Take a little something back with you like a coffee table book on local history and culture. Local book shops like Octavia Books, Garden District Book Shop, Blue Cypress Books, and Faulkner House Books are bound to have some hidden gems, in particular works written by local authors and published by local companies. In addition, these bookstores frequently host authors and other events.

  • Where: 513 Octavia St. (Octavia Books); 2727 Prytania St. (Garden District Book Shop); 8126 Oak St. (Blue Cypress Books); 624 Pirate’s Alley (Faulkner House Books)
  • When: Hours vary—check individual websites.
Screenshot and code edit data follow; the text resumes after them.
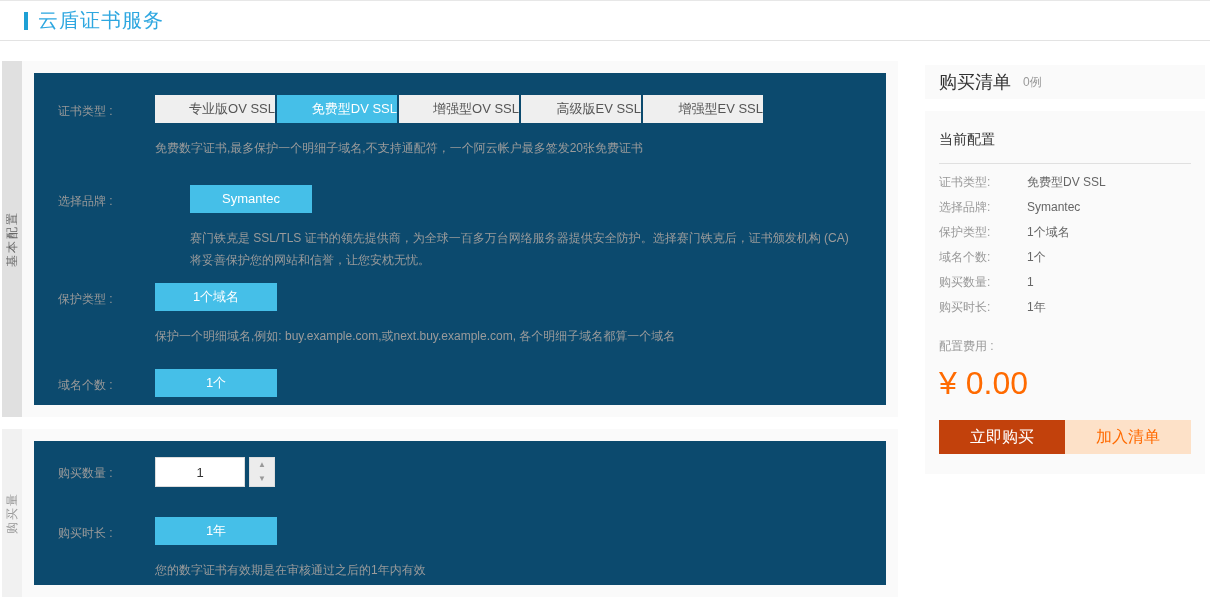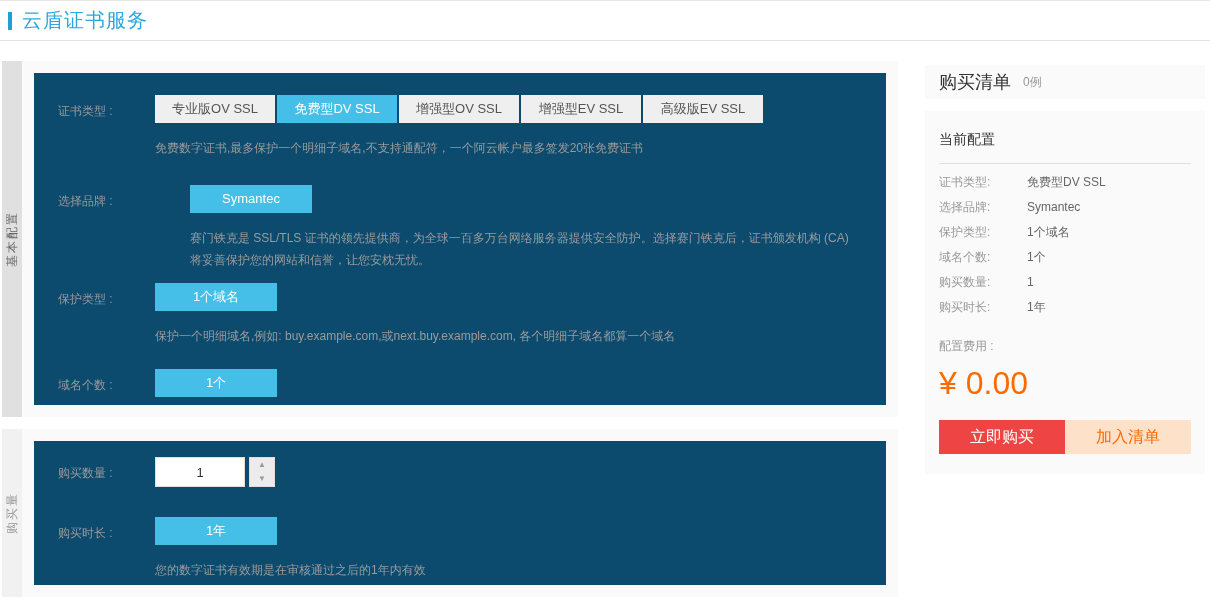--- a/index.html
+++ b/index.html
@@ -8,7 +8,7 @@
   body { border-top:1px solid #e7e7e7; }
 
   
-  .page-header { display:flex; align-items:center; height:40px; padding-left:8px;
+  .page-header { display:flex; align-items:center; height:40px; padding-left:24px;
     border-bottom:1px solid #e3e3e3; }
   .title-bar { width:4px; height:18px; background:#1ea0d5; margin-right:10px; }
   .page-title { font-size:20px; color:#2ea7e0; letter-spacing:1px; }

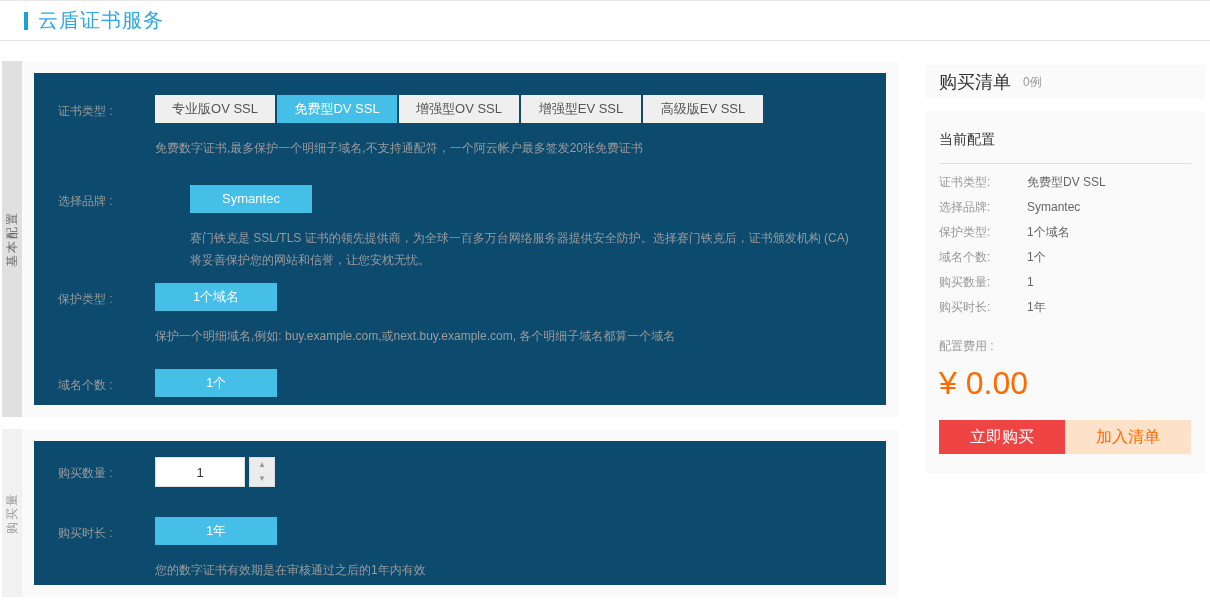--- a/index.html
+++ b/index.html
@@ -38,7 +38,7 @@
   .field { flex:1; }
 
   .tabs { display:flex; }
-  .tab { width:120px; height:28px; line-height:28px; text-align:center; margin-right:2px;
+  .tab { width:120px; height:28px; line-height:28px; text-align:right; margin-right:2px;
     background:#efefef; color:#555; font-size:13px; cursor:pointer; }
   .tab.selected { background:#45bfe8; color:#fff; }
 

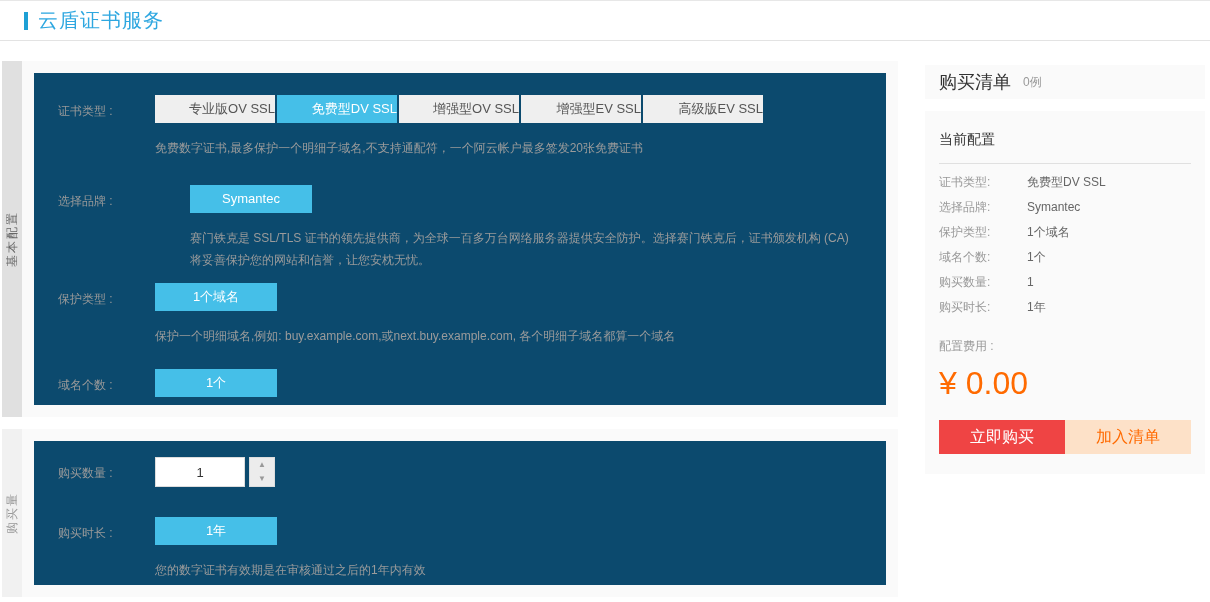--- a/index.html
+++ b/index.html
@@ -106,8 +106,8 @@
                 <div class="tab">专业版OV SSL</div>
                 <div class="tab selected">免费型DV SSL</div>
                 <div class="tab">增强型OV SSL</div>
+                <div class="tab">高级版EV SSL</div>
                 <div class="tab">增强型EV SSL</div>
-                <div class="tab">高级版EV SSL</div>
               </div>
               <div class="desc">免费数字证书,最多保护一个明细子域名,不支持通配符，一个阿云帐户最多签发20张免费证书</div>
             </div>

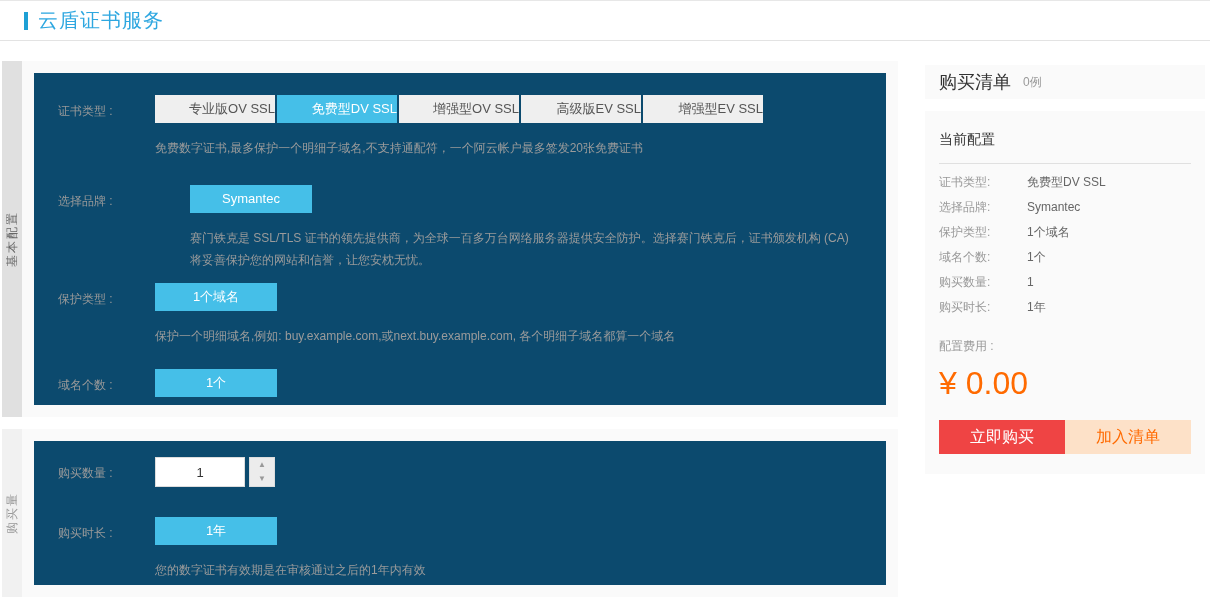--- a/index.html
+++ b/index.html
@@ -78,7 +78,7 @@
   .btn-row { display:flex; margin-top:18px; }
   .btn { flex:1; height:34px; line-height:34px; text-align:center; font-size:16px;
     cursor:pointer; }
-  .btn-buy { background:#ef4444; color:#fff; }
+  .btn-buy { background:#c2410c; color:#fff; }
   .btn-add { background:#fde1c8; color:#ff6a00; }
 </style>
 </head>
Emily Ramírez Hernández is the child of New Orleans natives whose families have been in the city for generations. Emily's earliest memories of New Orleans include joyful car rides over bumpy streets, eating dripping roast beef po-boys at Domilise's, and catching bouncy balls during Mardi Gras parades with cousins. An urban planner by day and freelance writer by night, when she is off the clock she enjoys biking around town, belly dancing, and catching nerdlesque shows.